= David J. Galas =

David John Galas (February 25, 1944 – May 27, 2023) was a molecular biologist, notable for his scientific discoveries, founder role in biotechnology firms, and leadership role at the U.S. Department of Energy in the Human Genome Project.

==Early life and education==
The son of an American military officer stationed in London, UK, Galas grew up in Englefield Green, a village west of London, attending local English schools. His early interest in the natural world and science developed while exploring the English countryside.
Returning to the United States for college, he attended the University of California, Berkeley, receiving a Bachelor of Arts (AB) in physics in 1967. On recommendation of physicist Edward Teller, he was awarded a Hertz Foundation fellowship for graduate study at the University of California, Davis, where he received a PhD in theoretical physics in 1972 and subsequently became a staff member at Lawrence Livermore National Laboratory (LLNL).

==Early Academic Career==
While at LLNL, Galas transitioned from physics to molecular biology, collaborating with Elbert Branscomb on protein synthesis research. From 1977 to 1981 he was a postdoctoral researcher at the University of Geneva in the lab of Jeffrey H. Miller. With Albert Schmitz he discovered the DNase footprinting assay method.
Galas returned to the United States in 1981 to join the faculty at the University of Southern California (USC), rising to the rank of professor and eventually chair of the Molecular Biology Section, holding the Ester Dornsife Chair in Biological Sciences.

==Human Genome Project==
In 1990, Galas took a leave of absence to serve as director of the Office of Biological and Environmental Research at the U.S. Department of Energy. Working with Francis Collins, who was then director of the National Center for Human Genome Research at the NIH, Galas coordinated the national effort in the Human Genome Project, managing the DOE's participation in the initiative. Galas took a particular interest in sponsoring a new emphasis on ethical, legal, and social issues (ELSI).

==Darwin Molecular==
Instead of returning to USC, Galas in 1993 co-founded Darwin Molecular Corporation, a biotechnology company based in Bothell, Washington, serving as the company’s president and chief scientific officer. The company’s goal was to integrate genomics, bioinformatics, and combinatorial chemistry to accelerate drug discovery. Early investors included Bill Gates and Paul Allen.

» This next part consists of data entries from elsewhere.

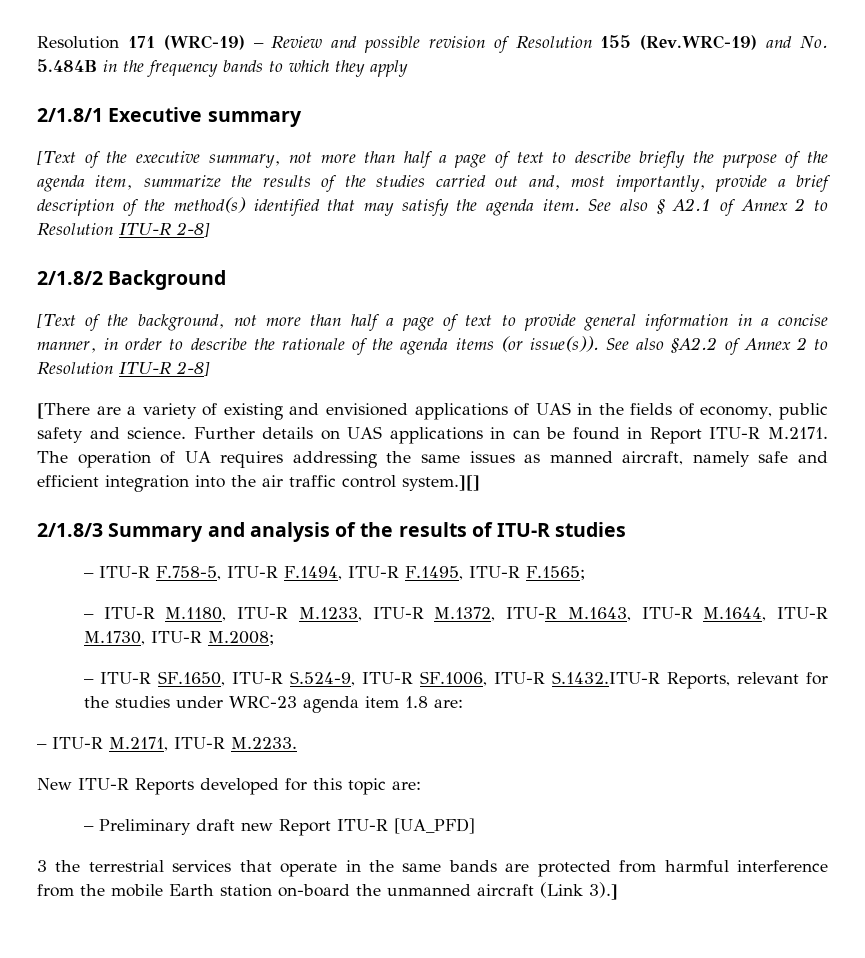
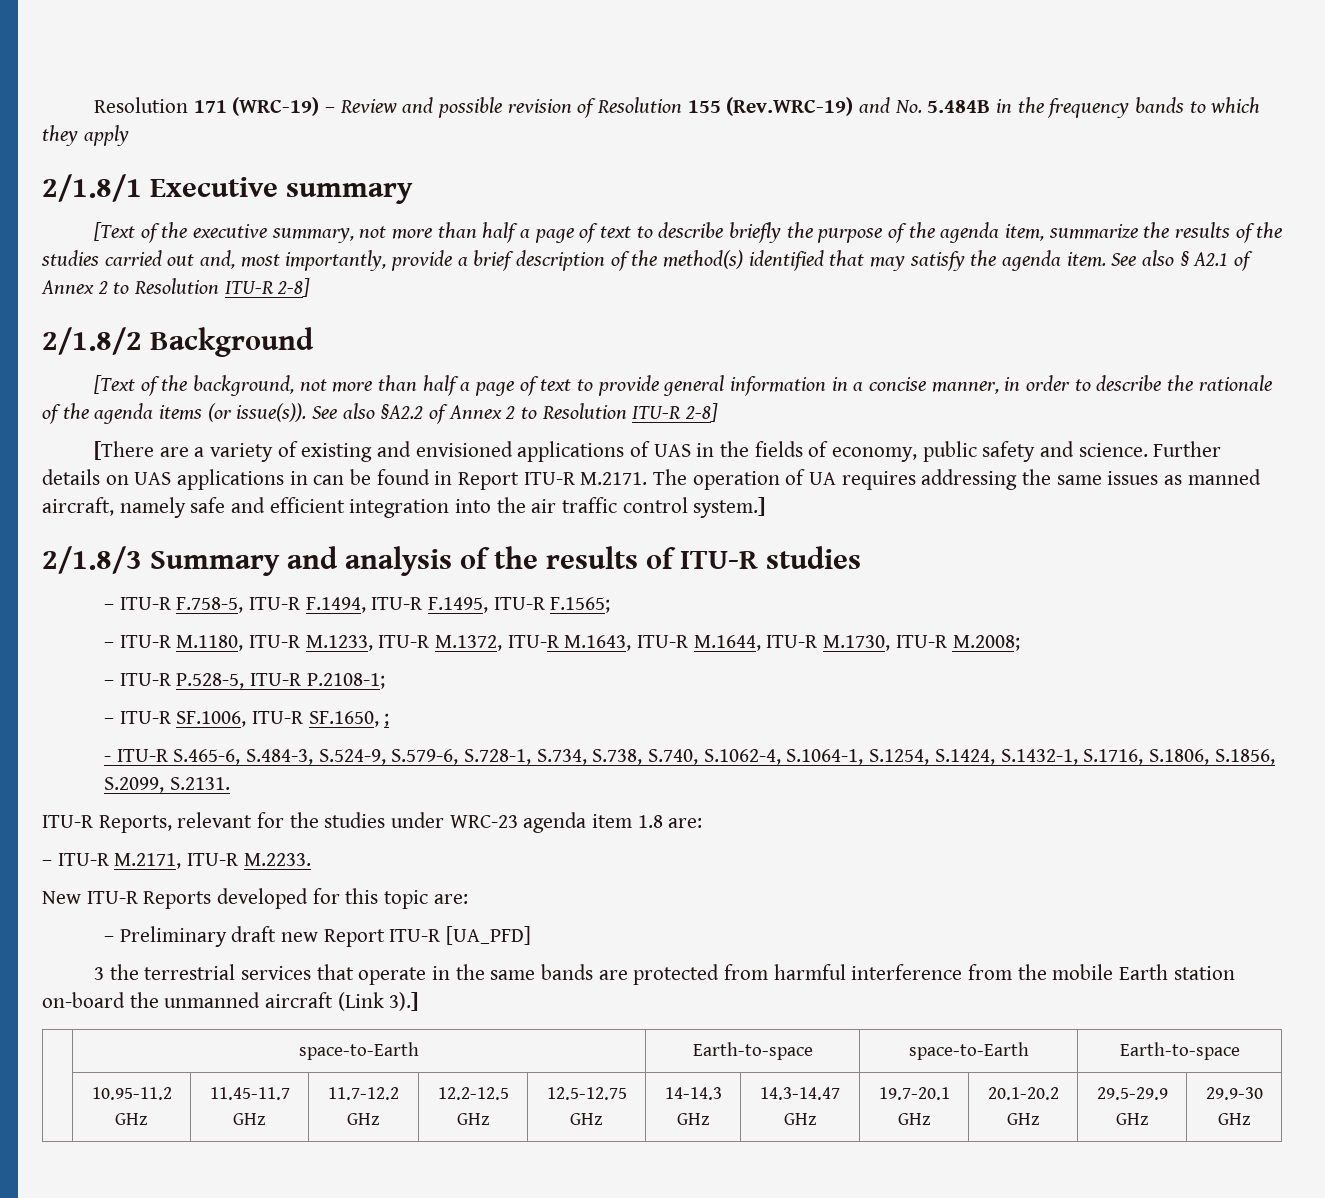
- Further details on UAS applications in can be found in Report ITU-R M.2171. The operation of UA requires addressing the same issues as manned aircraft, namely safe and efficient integration into the air traffic control system.][]
+ Further details on UAS applications in can be found in Report ITU-R M.2171. The operation of UA requires addressing the same issues as manned aircraft, namely safe and efficient integration into the air traffic control system.]
- – ITU-R SF.1650, ITU-R S.524-9, ITU-R SF.1006, ITU-R S.1432.ITU-R Reports, relevant for the studies under WRC-23 agenda item 1.8 are:
+ – ITU-R P.528-5, ITU-R P.2108-1;
+ – ITU-R SF.1006, ITU-R SF.1650, ;
+ - ITU-R S.465-6, S.484-3, S.524-9, S.579-6, S.728-1, S.734, S.738, S.740, S.1062-4, S.1064-1, S.1254, S.1424, S.1432-1, S.1716, S.1806, S.1856, S.2099, S.2131.
+ ITU-R Reports, relevant for the studies under WRC-23 agenda item 1.8 are:
+ | space-to-Earth | Earth-to-space | space-to-Earth | Earth-to-space
+ | 10.95-11.2 GHz | 11.45-11.7 GHz | 11.7-12.2 GHz | 12.2-12.5 GHz | 12.5-12.75 GHz | 14-14.3 GHz | 14.3-14.47 GHz | 19.7-20.1 GHz | 20.1-20.2 GHz | 29.5-29.9 GHz | 29.9-30 GHz

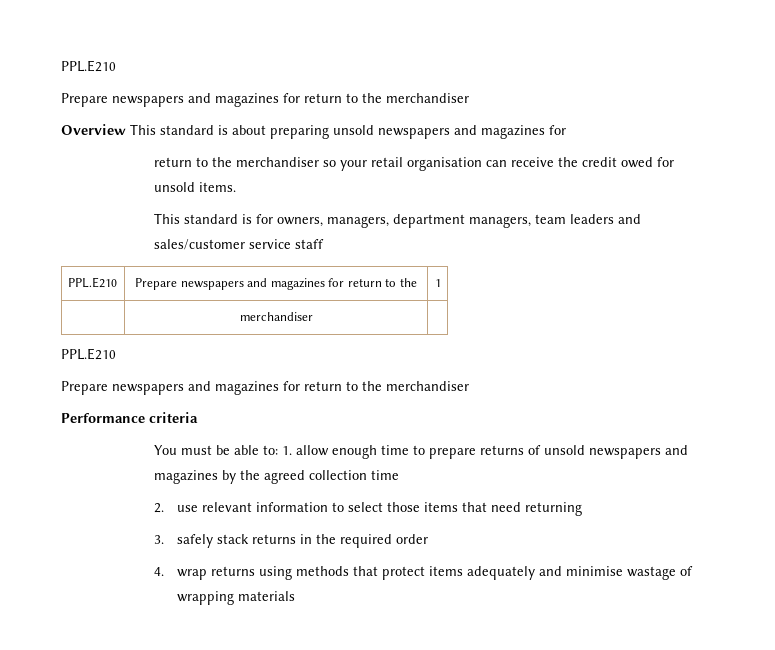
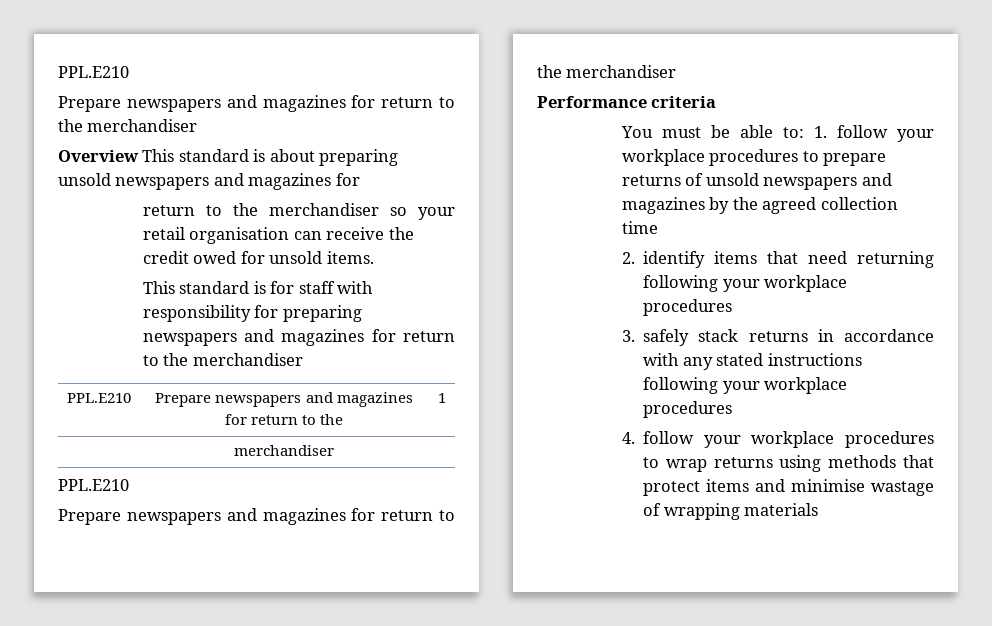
- This standard is for owners, managers, department managers, team leaders and sales/customer service staff
+ This standard is for staff with responsibility for preparing newspapers and magazines for return to the merchandiser
- You must be able to: 1. allow enough time to prepare returns of unsold newspapers and magazines by the agreed collection time
+ You must be able to: 1. follow your workplace procedures to prepare returns of unsold newspapers and magazines by the agreed collection time
- 2. use relevant information to select those items that need returning
+ 2. identify items that need returning following your workplace procedures
- 3. safely stack returns in the required order
- 4. wrap returns using methods that protect items adequately and minimise wastage of wrapping materials
+ 3. safely stack returns in accordance with any stated instructions following your workplace procedures
+ 4. follow your workplace procedures to wrap returns using methods that protect items and minimise wastage of wrapping materials

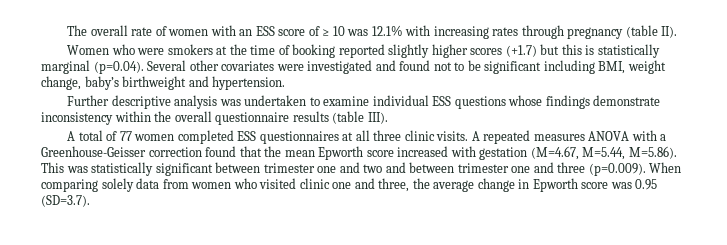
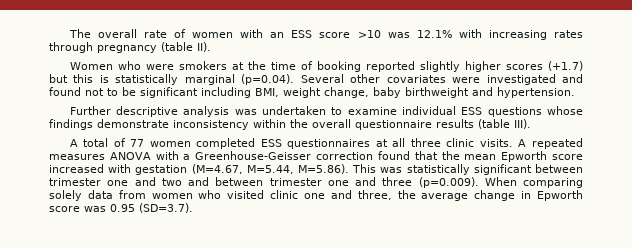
- The overall rate of women with an ESS score of ≥ 10 was 12.1% with increasing rates through pregnancy (table II).
+ The overall rate of women with an ESS score >10 was 12.1% with increasing rates through pregnancy (table II).
- Women who were smokers at the time of booking reported slightly higher scores (+1.7) but this is statistically marginal (p=0.04). Several other covariates were investigated and found not to be significant including BMI, weight change, baby’s birthweight and hypertension.
+ Women who were smokers at the time of booking reported slightly higher scores (+1.7) but this is statistically marginal (p=0.04). Several other covariates were investigated and found not to be significant including BMI, weight change, baby birthweight and hypertension.

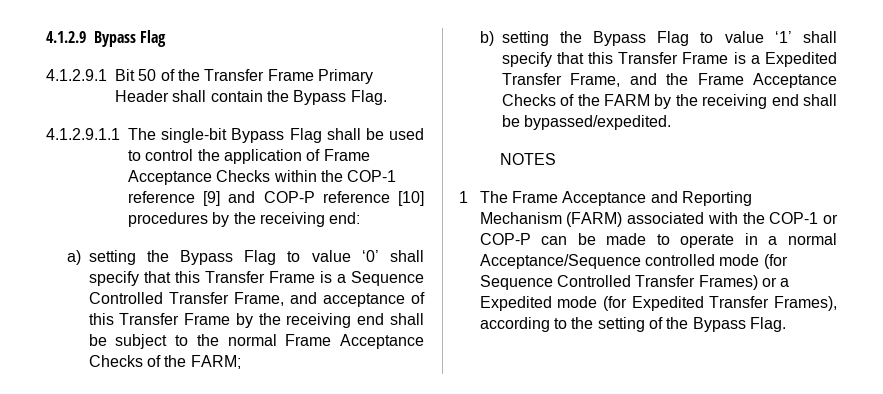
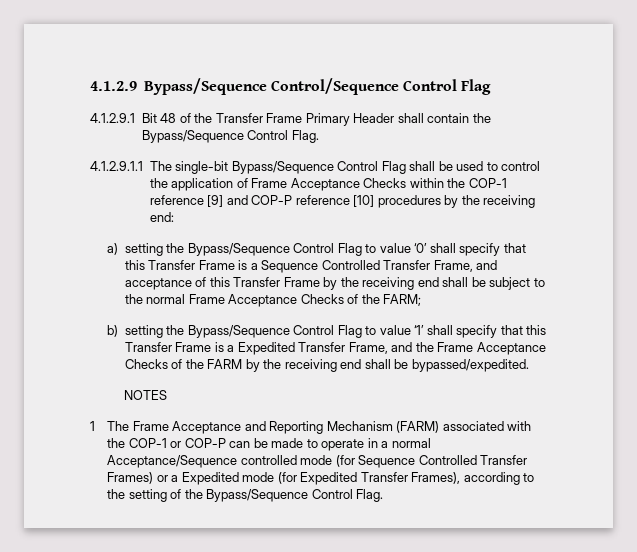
- 4.1.2.9 Bypass Flag
+ 4.1.2.9 Bypass/Sequence Control/Sequence Control Flag
- 4.1.2.9.1 Bit 50 of the Transfer Frame Primary Header shall contain the Bypass Flag.
+ 4.1.2.9.1 Bit 48 of the Transfer Frame Primary Header shall contain the Bypass/Sequence Control Flag.
- 4.1.2.9.1.1 The single-bit Bypass Flag shall be used to control the application of Frame Acceptance Checks within the COP-1 reference [9] and COP-P reference [10] procedures by the receiving end:
+ 4.1.2.9.1.1 The single-bit Bypass/Sequence Control Flag shall be used to control the application of Frame Acceptance Checks within the COP-1 reference [9] and COP-P reference [10] procedures by the receiving end:
- a) setting the Bypass Flag to value ‘0’ shall specify that this Transfer Frame is a Sequence Controlled Transfer Frame, and acceptance of this Transfer Frame by the receiving end shall be subject to the normal Frame Acceptance Checks of the FARM;
+ a) setting the Bypass/Sequence Control Flag to value ‘0’ shall specify that this Transfer Frame is a Sequence Controlled Transfer Frame, and acceptance of this Transfer Frame by the receiving end shall be subject to the normal Frame Acceptance Checks of the FARM;
- b) setting the Bypass Flag to value ‘1’ shall specify that this Transfer Frame is a Expedited Transfer Frame, and the Frame Acceptance Checks of the FARM by the receiving end shall be bypassed/expedited.
+ b) setting the Bypass/Sequence Control Flag to value ‘1’ shall specify that this Transfer Frame is a Expedited Transfer Frame, and the Frame Acceptance Checks of the FARM by the receiving end shall be bypassed/expedited.
- 1 The Frame Acceptance and Reporting Mechanism (FARM) associated with the COP-1 or COP-P can be made to operate in a normal Acceptance/Sequence controlled mode (for Sequence Controlled Transfer Frames) or a Expedited mode (for Expedited Transfer Frames), according to the setting of the Bypass Flag.
+ 1 The Frame Acceptance and Reporting Mechanism (FARM) associated with the COP-1 or COP-P can be made to operate in a normal Acceptance/Sequence controlled mode (for Sequence Controlled Transfer Frames) or a Expedited mode (for Expedited Transfer Frames), according to the setting of the Bypass/Sequence Control Flag.

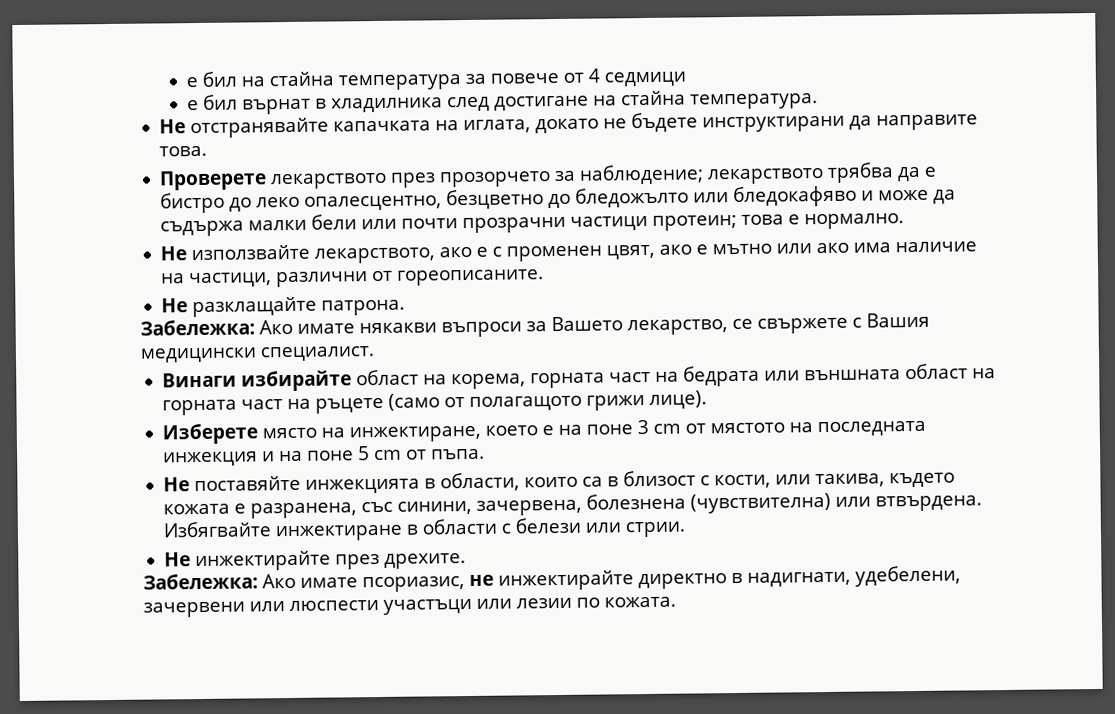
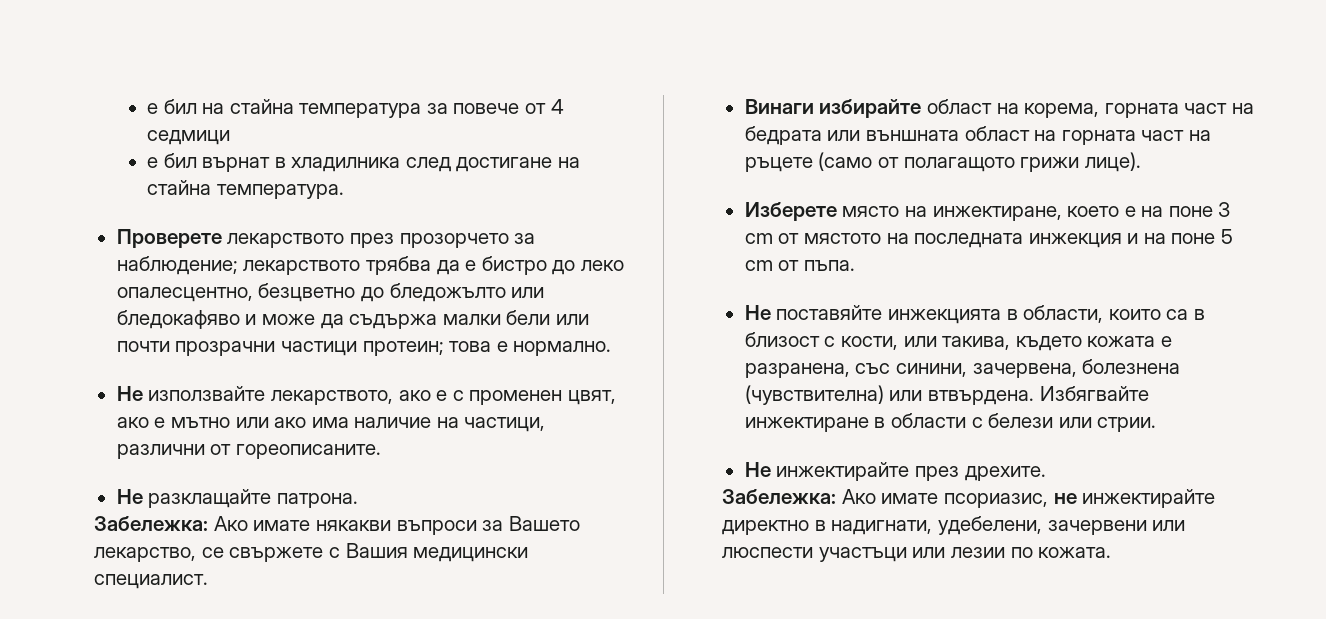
- Не отстранявайте капачката на иглата, докато не бъдете инструктирани да направите това.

The company soon discovered the SOST gene (which encodes the protein sclerostin), leading to the development of romosozumab (brand name Evenity), an FDA-approved treatment for osteoporosis marketed by Amgen. Darwin Molecular was acquired by the British biotechnology firm Chiroscience in 1996 for approximately $120 million.

==Later Academic Career==
In 1999, Galas was a co-founder of the Keck Graduate Institute (KGI), the seventh member of the Claremont Colleges. At KGI, he served as chief academic and scientific officer and dean of the faculty, serving until 2005. During this time, his lab spun off Ionian Technologies as a startup company.

From 2005 to 2008, Galas was vice president and chief science officer for life sciences at the Battelle Memorial Institute, later serving, until 2012, as senior vice president and professor at the Institute for Systems Biology (ISB) in Seattle. In 2012, he joined the Pacific Northwest Research Institute (PNRI) in Seattle as a principal scientist and professor. At PNRI, the Galas lab, focused on developing new computational and mathematical methods for analyzing complex biological data.

==Leadership activities==
Galas served on the board of directors of the Washington Research Foundation (WRF) from 2013 to 2023 and was the founding chair of the WRF's scientific advisory committee (SAC). He was a member of the board of directors for the Fannie and John Hertz Foundation for over 30 years and served as the chairman of the board of the Hertz Foundation from 2008 to 2022.

==Death==
Galas died of brain cancer on May 27, 2023, in his home on Bainbridge Island, Washington.